Ein Rechtsanwaltsportal ist nicht Google


Internetportale dürfen nicht einfach Profile aus dem Internet sammeln und dabei urheberrechtlich geschützte Fotos verwenden. Hier gelten andere Regeln als bei Suchmaschinen. Das hat das Amtsgericht Charlottenburg in einem Urteil entschieden, das LHR Rechtsanwälte für die Klägerin erstritten hat (AG Charlottenburg, Urteil v. 14.06.2022, Az. 206 C 416/21).

Ein Internetportal, auf dem Internetdienstleistungen für Rechtsanwälte angeboten wurden, führte eine Datenbank mit Rechtsanwälten. Auf einer Unterseite des Rechtsanwaltsportals wurde ohne Autorisierung ein Profil der von LHR Rechtsanwälte vertretenen Klägerin, einer Rechtsanwältin, angelegt. Der Eintrag war automatisch über einen sogenannten Scraper erstellt worden. Zu sehen war auf der Seite auch ein Screenshot von der Kanzlei-Webseite der Klägerin, www.kanzlei-gotsche.de. Der Screenshot enthielt darüber hinaus ein Foto der Klägerin, dessen ausschließliches Nutzungsrecht der Klägerin von dem Fotografen eingeräumt wurde.

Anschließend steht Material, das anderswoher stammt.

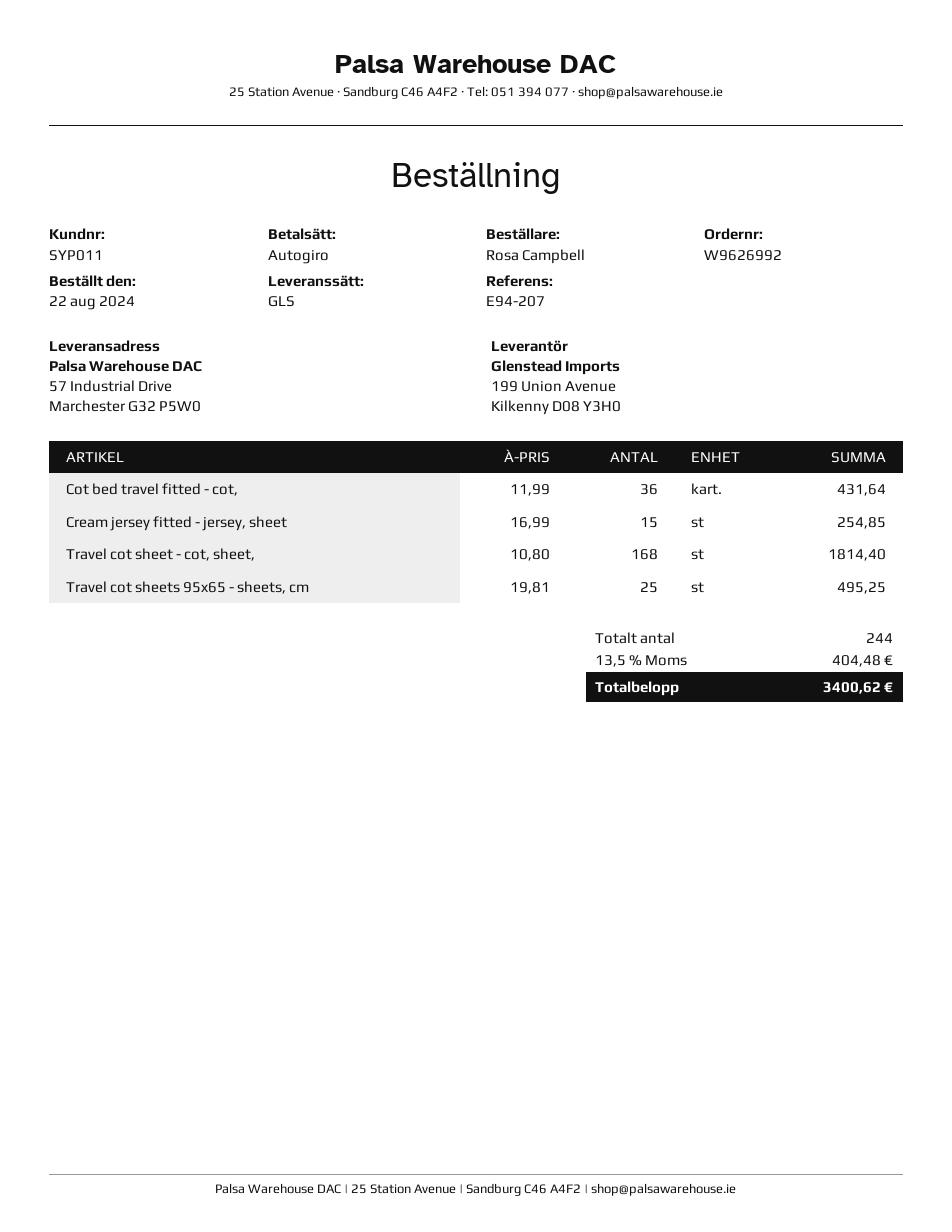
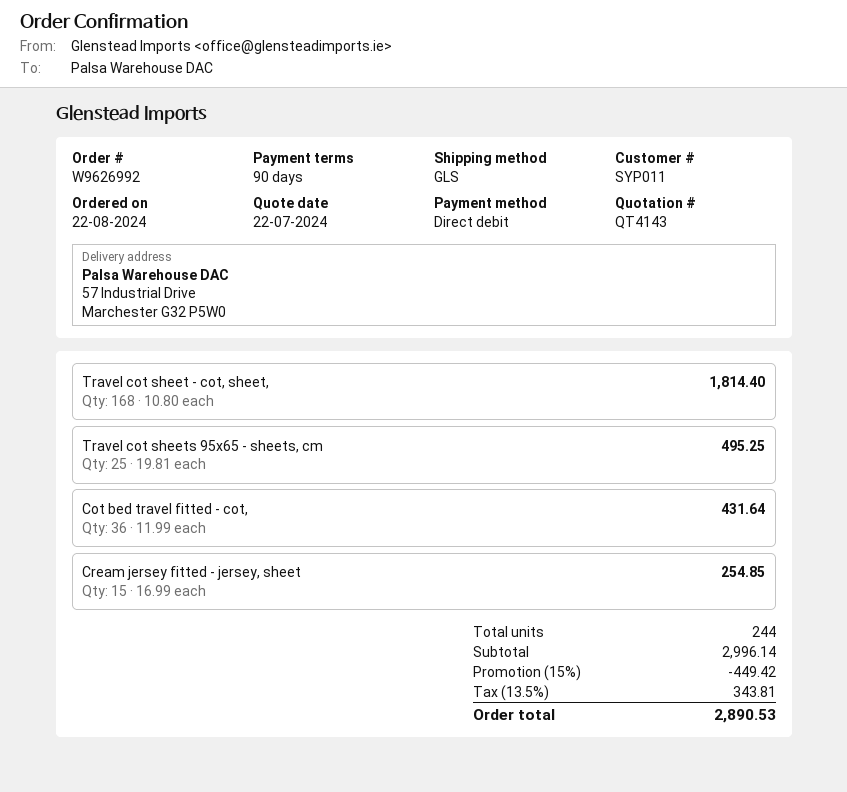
discount: none -> 15% = 449.42
tax: 13.5% = 404.48 -> 13.5% = 343.81
total: 3400.62 -> 2890.53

Die Klägerin macht mit der Klage einen Urheberrechtsverstoß und einen Lizenzschaden gemäß § 97 Abs. 2 Urhebergesetz (UrhG) in Verbindung mit den §§ 15, 19a UrhG geltend. Das Rechtsportal war der Ansicht, dass es zulässig sei, urheberrechtlich geschützte Bilder, die von Suchmaschinen im Internet aufgefunden worden seien, auf einer Webseite anzuzeigen. Dies habe der Bundesgerichtshof im Fall einer Suchmaschine entschieden (BGH, Urteil v. 21.09.2017, Az. I ZR 11/16 – Vorschaubilder III). Die Aufnahme des Profils der Anwältin in die Datenbank sei von einer Suchmaschine nicht zu unterscheiden.

Eingriff in das Recht zum öffentlichen Zugänglichmachen

Das Amtsgericht Charlottenburg ließ sich davon nicht überzeugen und erließ ein Versäumnisurteil gegen die Beklagte (AG Charlottenburg, Urteil v. 11.03.2022, Az. 206 C 416/21). Das Foto sei als Lichtbildwerk im Sinne des § 2 Abs. 1 Nr. 5 und Abs. 2 Urhebergesetz (UrhG) anzusehen und sei jedenfalls als Lichtbild nach § 72 Abs. 1 UrhG urheberrechtlich geschützt. Durch die Wiedergabe des Fotos als Teil des Screenshots von der Website der Klägerin habe die Beklagte in das ausschließliche Recht der Klägerin zum öffentlichen Zugänglichmachen der Fotografie nach den §§ 15 Abs. 2 S. 2 Nr. 2, § 19a UrhG eingegriffen.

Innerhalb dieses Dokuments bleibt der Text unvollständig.